También el itinerario del apóstol Pablo es, ante que nada, una experiencia pascual. Él, en efecto, primero fue transformado por el Resucitado en el camino de Damasco y después, en la incesante contemplación de Cristo crucificado, descubrió la gracia de la debilidad; cuando somos débiles -decía- en realidad, justo entonces, es que somos fuertes porque ya no nos aferramos a nosotros mismos, sino a Cristo (cf. 2Co 12, 10). Aferrado al Señor y crucificado con Él, Pablo escribía «ya no vivo yo, sino que Cristo vive en mí» (Ga 2, 20). Pero la finalidad de ello no era una religiosidad intimista y consoladora -como nos la presentan hoy algunos movimientos en la Iglesia: una espiritualidad de salón-; al contrario, el encuentro con el Señor encendió en la vida de Pablo un celo evangelizador. Como hemos escuchado en la segunda lectura, al final de su vida Pablo declara: «El Señor estuvo a mi lado, dándome fuerzas, para que el mensaje fuera proclamado por mi intermedio y llegara a oídos de todos los paganos» (2Tm 4, 17).

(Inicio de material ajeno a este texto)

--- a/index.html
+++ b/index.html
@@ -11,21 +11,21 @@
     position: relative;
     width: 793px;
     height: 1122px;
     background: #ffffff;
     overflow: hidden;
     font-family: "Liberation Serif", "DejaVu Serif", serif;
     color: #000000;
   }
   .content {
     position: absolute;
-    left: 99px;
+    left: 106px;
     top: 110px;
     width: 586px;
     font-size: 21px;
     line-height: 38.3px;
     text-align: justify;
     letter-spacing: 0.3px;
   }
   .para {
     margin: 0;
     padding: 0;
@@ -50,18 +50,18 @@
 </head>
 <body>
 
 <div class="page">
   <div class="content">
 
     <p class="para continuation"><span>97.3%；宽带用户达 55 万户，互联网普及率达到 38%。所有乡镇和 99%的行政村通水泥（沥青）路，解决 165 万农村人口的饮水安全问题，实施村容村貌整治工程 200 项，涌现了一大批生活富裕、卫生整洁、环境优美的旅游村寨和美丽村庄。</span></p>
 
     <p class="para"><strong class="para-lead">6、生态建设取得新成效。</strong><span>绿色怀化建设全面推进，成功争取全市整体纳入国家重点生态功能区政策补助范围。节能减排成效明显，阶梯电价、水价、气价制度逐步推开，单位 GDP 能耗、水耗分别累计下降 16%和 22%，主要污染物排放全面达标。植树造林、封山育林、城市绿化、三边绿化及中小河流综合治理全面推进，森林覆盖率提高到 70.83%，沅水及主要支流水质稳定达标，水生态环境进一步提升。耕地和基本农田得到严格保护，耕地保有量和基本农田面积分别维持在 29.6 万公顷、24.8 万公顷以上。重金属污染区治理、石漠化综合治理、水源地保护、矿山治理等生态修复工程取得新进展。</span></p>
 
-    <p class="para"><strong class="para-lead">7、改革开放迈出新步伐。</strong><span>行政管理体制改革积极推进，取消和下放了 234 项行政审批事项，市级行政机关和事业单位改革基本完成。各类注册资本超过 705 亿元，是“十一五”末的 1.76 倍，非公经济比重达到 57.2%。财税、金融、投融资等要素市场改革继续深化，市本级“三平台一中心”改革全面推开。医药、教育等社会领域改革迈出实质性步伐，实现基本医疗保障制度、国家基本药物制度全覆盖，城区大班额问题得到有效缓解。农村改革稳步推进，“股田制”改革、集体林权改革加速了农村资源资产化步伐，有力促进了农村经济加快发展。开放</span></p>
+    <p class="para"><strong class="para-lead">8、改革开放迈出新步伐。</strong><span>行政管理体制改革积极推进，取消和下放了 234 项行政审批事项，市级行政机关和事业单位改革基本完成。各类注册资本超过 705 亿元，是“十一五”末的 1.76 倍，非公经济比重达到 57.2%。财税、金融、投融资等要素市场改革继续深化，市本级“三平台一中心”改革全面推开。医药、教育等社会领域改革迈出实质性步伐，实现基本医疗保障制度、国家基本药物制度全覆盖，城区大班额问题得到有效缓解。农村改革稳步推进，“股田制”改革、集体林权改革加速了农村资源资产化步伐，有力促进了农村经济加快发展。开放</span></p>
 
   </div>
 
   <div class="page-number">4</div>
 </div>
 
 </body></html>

Precisamente en el contar cómo el Señor le había dado muchas oportunidades de anunciar el Evangelio, Pablo utiliza la imagen de las puertas abiertas. Así, en relación a su llegada a Antioquía junto con Bernabé, se dice que «convocaron a los miembros de la Iglesia y les contaron todo lo que Dios había hecho con ellos y cómo había abierto la puerta de la fe a los paganos» (Hch 14, 27). Del mismo modo, dirigiéndose a la comunidad de Corinto decía: «mientras tanto, permaneceré en Éfeso hasta Pentecostés, ya que se ha abierto una gran puerta para mi predicación» (1Co 16, 8-9); y escribiendo a los Colosenses los exhortaba así: «rueguen también por nosotros, a fin de que Dios nos allane el camino para anunciar el misterio de Cristo» (Col 4, 3).

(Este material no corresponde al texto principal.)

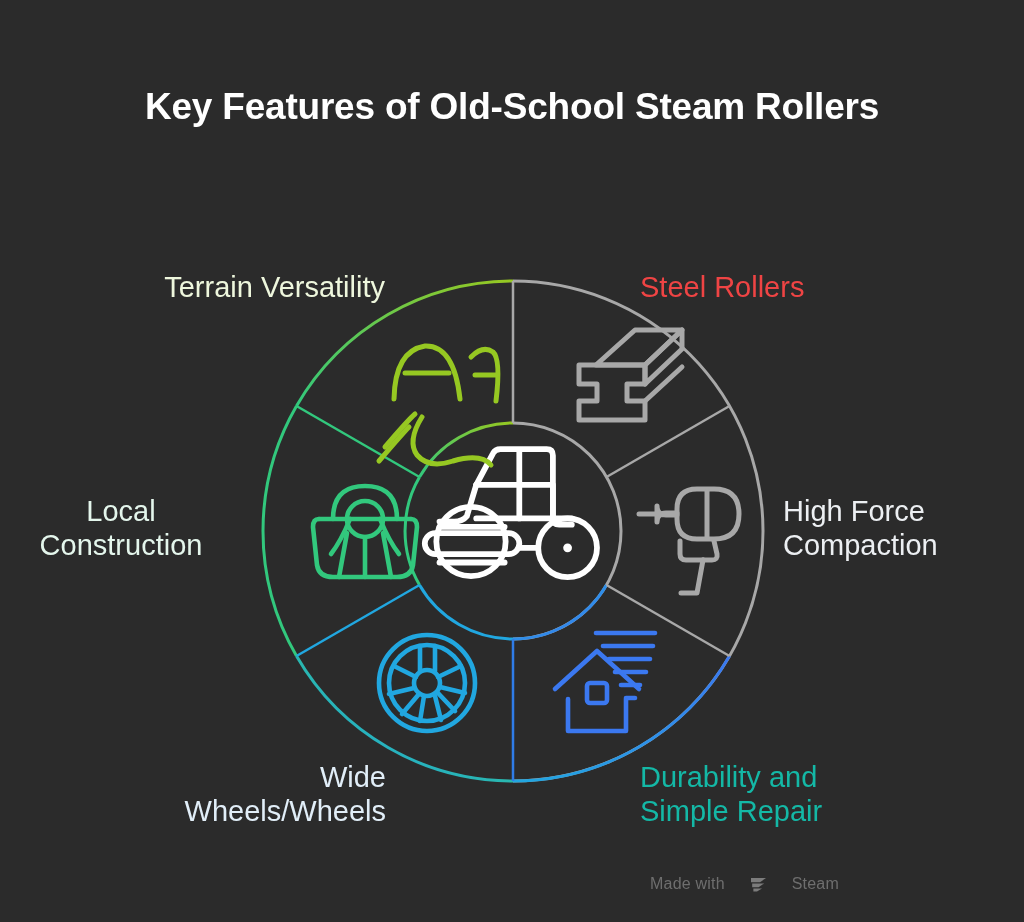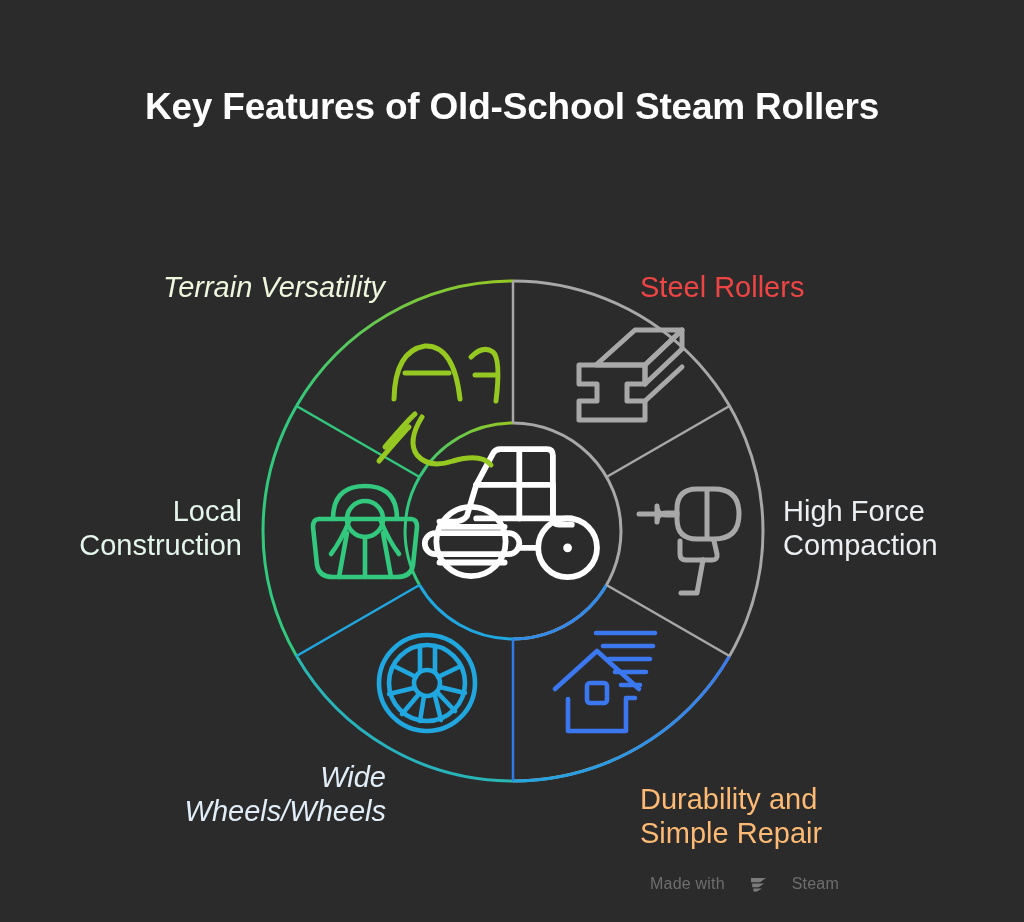--- a/index.html
+++ b/index.html
@@ -53,23 +53,23 @@
   }
 
   
   .seg-label {
     position: absolute;
     font-size: 29px;
     line-height: 1.18;
     font-weight: normal;
     white-space: pre-line;
   }
-  .label-left  { text-align: right; }
+  .label-left  { text-align: center; }
   .label-right { text-align: left; }
-  .label-center-l { text-align: right; font-style: italic; }
+  .label-center-l { text-align: right; }
 
   #label-terrain {
     left: 0px;   top: 270px; width: 385px;
     color: #eef7dd;
   }
   #label-local {
     left: 0px;   top: 494px; width: 242px;
     color: #e4f6ec;
   }
   #label-wide {
@@ -79,22 +79,21 @@
   #label-steel {
     left: 640px; top: 270px; width: 340px;
     color: #ef4444;
   }
   #label-force {
     left: 783px; top: 494px; width: 260px;
     color: #eceff2;
   }
   #label-durability {
     left: 640px; top: 760px; width: 330px;
-    color: #fdba74;
-    margin-top: 22px;
+    color: #14b8a6;
   }
 
   
   #watermark {
     position: absolute;
     right: 25px;
     bottom: 29px;
     display: flex;
     align-items: center;
     gap: 24px;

Hermanos y hermanas, los dos Apóstoles Pedro y Pablo tuvieron esta experiencia de gracia. Ellos, en primera persona, experimentaron la obra de Dios, que les abrió las puertas de su prisión interior y también de las prisiones reales, donde estuvieron encarcelados a causa del Evangelio. Y, además, abrió ante ellos las puertas de la evangelización, para que pudieran experimentar la alegría de encontrarse con los hermanos y hermanas de las comunidades nacientes y llevar la esperanza del Evangelio a todos.
Y también nosotros nos preparamos este año para abrir la Puerta Santa.
Hermanos y hermanas, hoy reciben el palio los arzobispos metropolitanos nombrados durante el último año. En comunión con Pedro y siguiendo el ejemplo de Cristo, puerta de las ovejas (cf. Jn 10, 7), están llamados a ser pastores diligentes que abran las puertas del Evangelio y que, con su ministerio, ayuden a construir una Iglesia y una sociedad de puertas abiertas.
Y quisiera dirigir, con afecto fraterno, mi saludo a la Delegación del Patriarcado ecuménico: gracias por haber venido a manifestar el deseo común de la plena comunión entre nuestras Iglesias. Envío un cordial saludo a mi hermano, a mi querido hermano Bartolomé.
Que los santos Pedro y Pablo nos ayuden a abrir la puerta de nuestra vida al Señor Jesús; que intercedan por nosotros, por la ciudad de Roma y por el mundo entero. Amén.